Il tenta de se repérer à tâtons dans le noir, progressant sur le plancher qui grinçait au moindres de ses mouvements.

Un craquement non loin de lui le fit sursauter. Il se cogna le genou contre un meuble sous l'effet de la surprise. Il se mordit la lèvre, empêchant un bruit de les traverser pour ne pas se faire plus remarquer et s'arrêta de bouger, attendant éventuellement un autre bruit. Des pas firent craquer le sol, de plus en plus proches. Il n'était pas seul.

Brusquement, une bougie s'alluma, aveuglant le jeune garçon, qui s'était habitué au noir. Déstabilisé, il recula, et manqua de tomber à nouveau.

Devant lui se trouvait une vieille dame aux traits creusés par le temps et aux cheveux d'argent, tenant une chandelle dans une main et une cane de l'autre. Un vieux châle rose délavé couvrait ses épaules et sa robe grisâtre. Elle était à peine plus grande que lui.

- Tu verras mieux comme ça, dit-elle d'une voix éraillée par le temps, en posant la bougie sur un meuble. Fais-moi voir ta jambe, exigea-t-elle en se retournant.

Elle tendit sa canne rapidement et attrapa le pied du jeune garçon avec une vivacité invraisemblable. Il sautilla sur place, afin de maintenir son équilibre, perturbé.

Elle palpa de sa main, son genou, le visage dirigé vers la chandelle.

- Mmm. Rien de grave. Tant mieux, tu ne m'aurais pas servi à grand-chose s'il te manquait une patte !

- Mais qu'est-ce que....

Il n'eut pas le temps de finir sa phrase qu'elle le relâcha, le faisant tomber sur le sol.

- Bien. Dis-moi, comment t'appelles-tu ?

- Euh, je...je..

À ce moment, il comprit. Il avait beau bouger ses mains, les yeux de la vieille femme ne le suivaient pas. Elle était aveugle. Ses yeux gris étaient trop clairs pour être en vie.

- Voyons, arrête de gesticuler dans tous les sens ! Ce n'est pas parce que je ne peux pas te voir, que je ne t'entends pas ! Maintenant, veux-tu, réponds à ma question.

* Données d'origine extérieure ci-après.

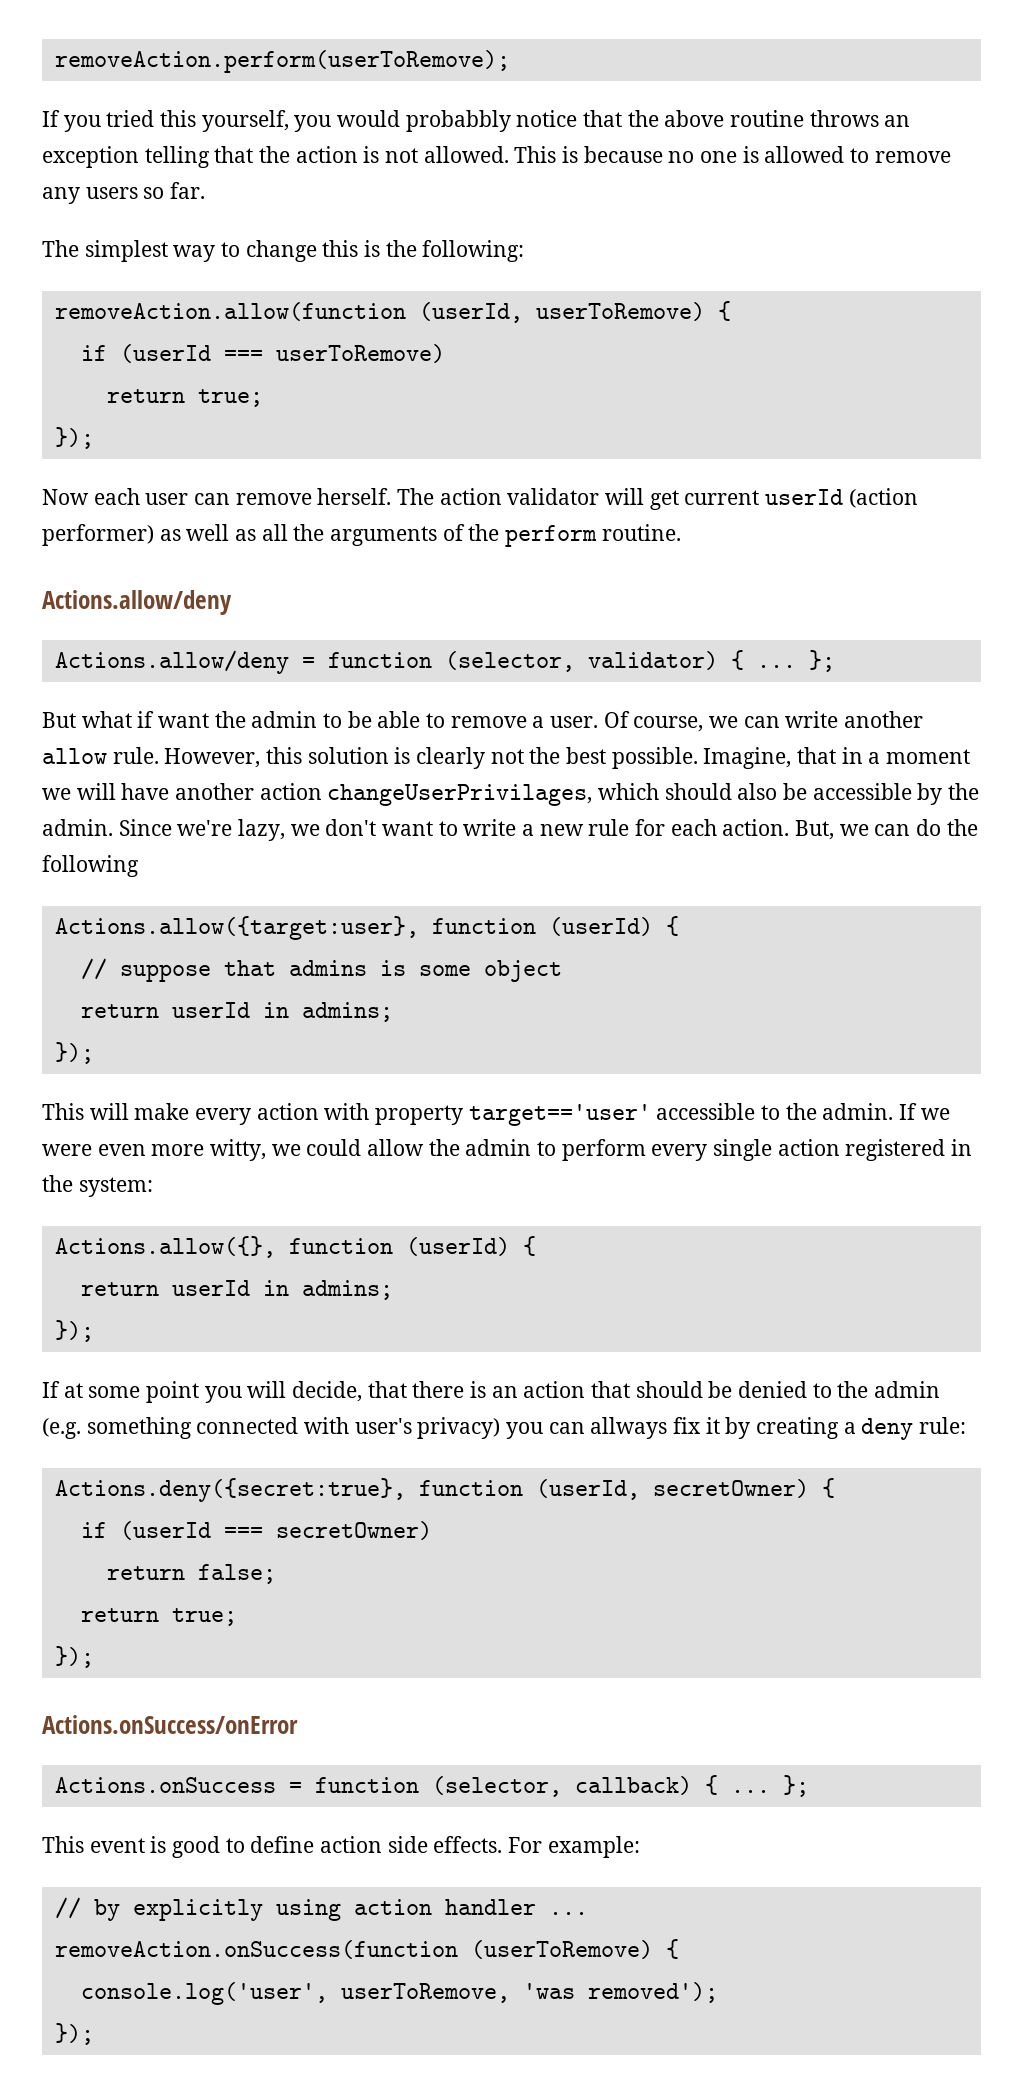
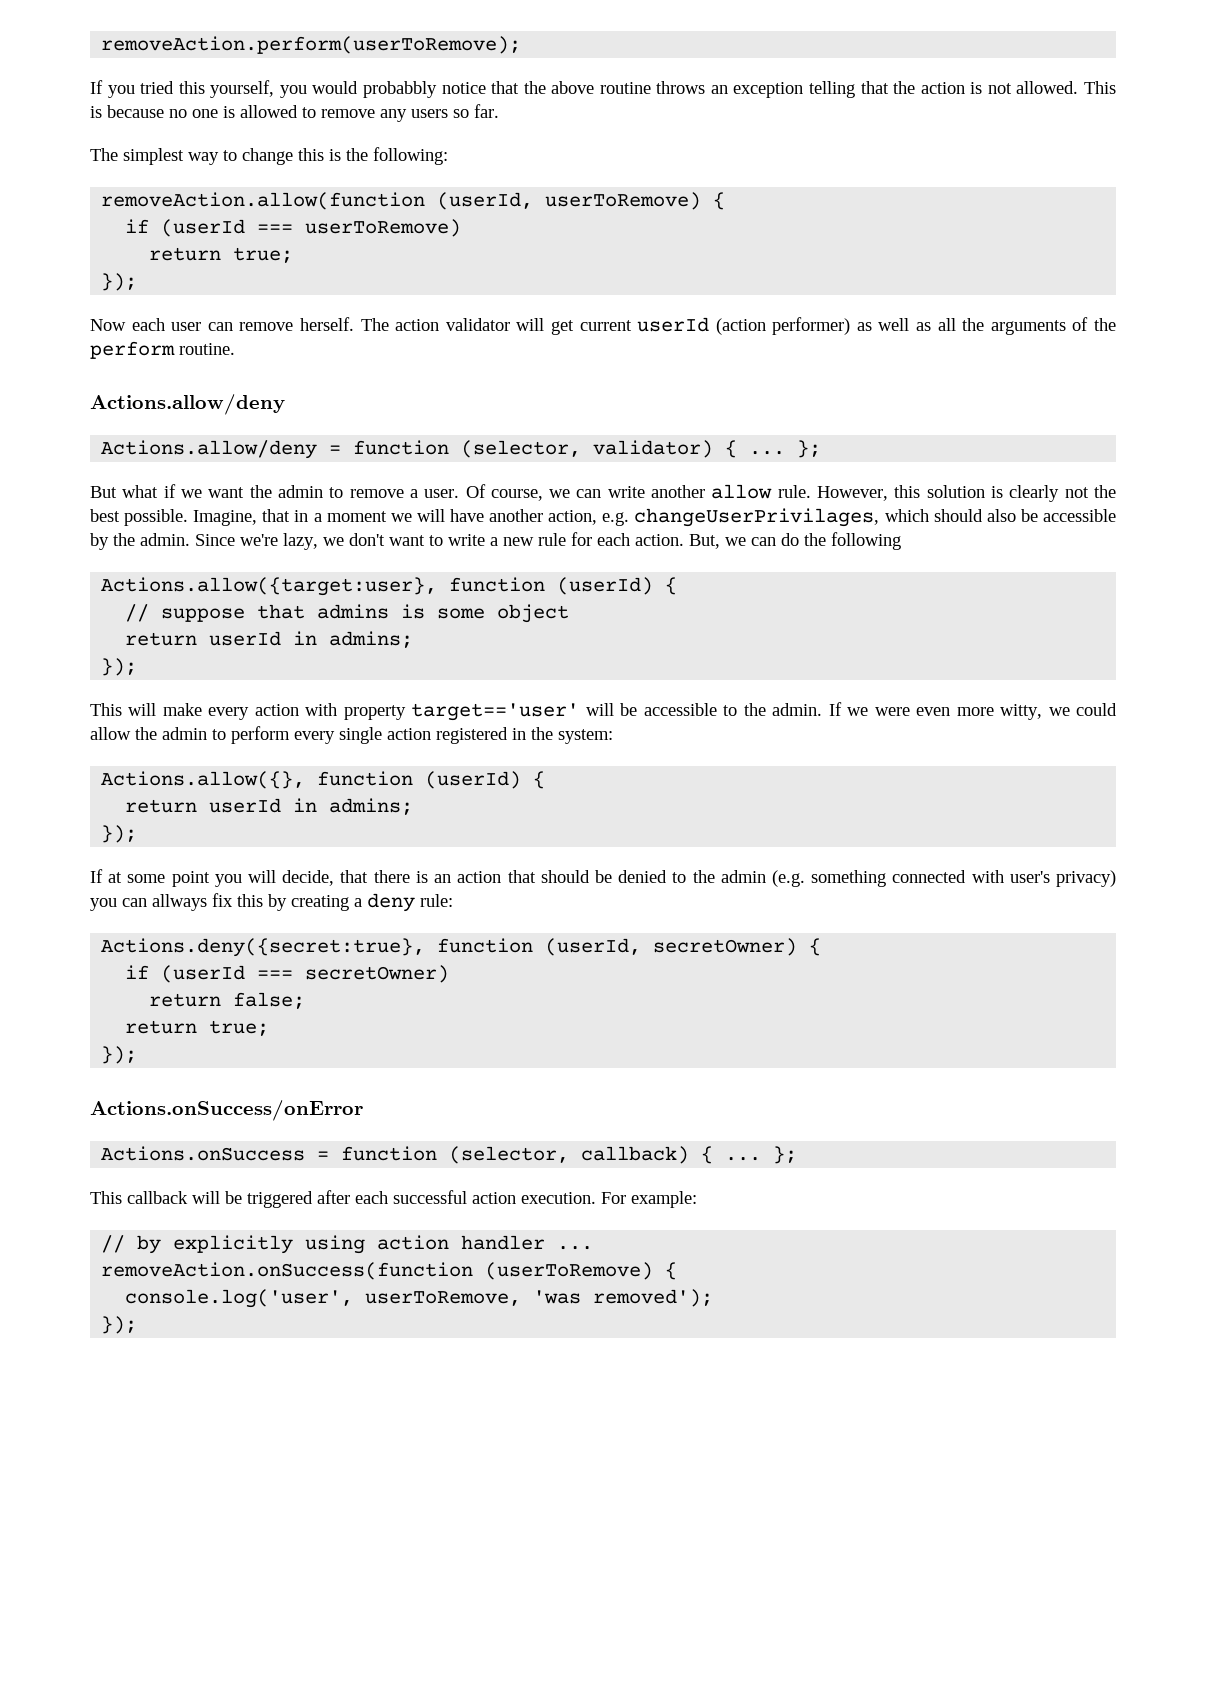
(155, 719) none -> [180,489,202,498] we
[347,711,446,728] be able to -> (344, 492) none
[259,783,322,800] action -> [548,510,630,526] action, e.g.
(651, 1115) none -> [585,703,638,716] will be
[705,1417,720,1434] it -> [237,894,263,907] this
[89,1836,503,1858] event is good to define action side effects. -> [127,1190,596,1208] callback will be triggered after each successful action execution.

- Mais.. mais, vous êtes aveugle...

- Oui, pas sourde. Alors ?

Le visage du garçon devint impassible, il s'arrêta de gesticuler et répondit d'une voix neutre :

- Je n'ai pas de nom.

- Comment cela ? Tu es orphelin ?

- Non.

- Étrange... D'où viens-tu ?

- Je ne sais pas. Je me suis réveillé dans l'océan.

Elle le rejoignit en quelques coups de canne et de sa main parcheminée, traça délicatement les contours de son visage, la carrure de ses épaules, longeant ses bras jusqu'aux mains qu'elle ramena devant elle. De son doigt, elle suivit les lignes couvrant les paumes de ses mains.

- Et bien, la belle affaire ! Ni fille, ni garçon ! Tu as le visage d'une fillette et les épaules d'un jeune homme. Ta main gauche me montre que tu es une fille, mais ta main droite me prouve le contraire. Mais à quoi bon te définir ? Si vivre ainsi ne te dérange pas, cela ne sert à rien de tergiverser. Je vais te donner un nom, tiens, qui porte à confusion. Que dis-tu de Sasha ?

Perturbé, il répéta son nom d'une voix hésitante :

- Sa.. Sasha ?

- Oui, mon enfant, cela te convient-il ?

Il ressentit une grande reconnaissance envers cette inconnue, qui avait su mettre un mot sur ce qu'il était, le rendant réel et bien vivant.

- Oui. Oui, c'est bien.

- À la bonne heure ! Allez va me préparer du thé tiens, rends-toi utile. Si tu veux vivre dans cette maison, il va falloir le mériter ! Tu vas me raconter ta petite histoire devant un bon feu. Allez, allez ! C'est la première porte à droite !

Ne sachant pourquoi il se surprit à écouter les indications de la vieille femme et à les suivre à la lettre.

La grand-mère, qui ne savait pas encore quel poisson elle avait pêché, pressentait qu'il avait une certaine valeur et qu'elle pourrait en tirer quelque chose, pour la simple et bonne raison que même s'il ne savait pas qui il était, il n'avait pas eu peur du Molden.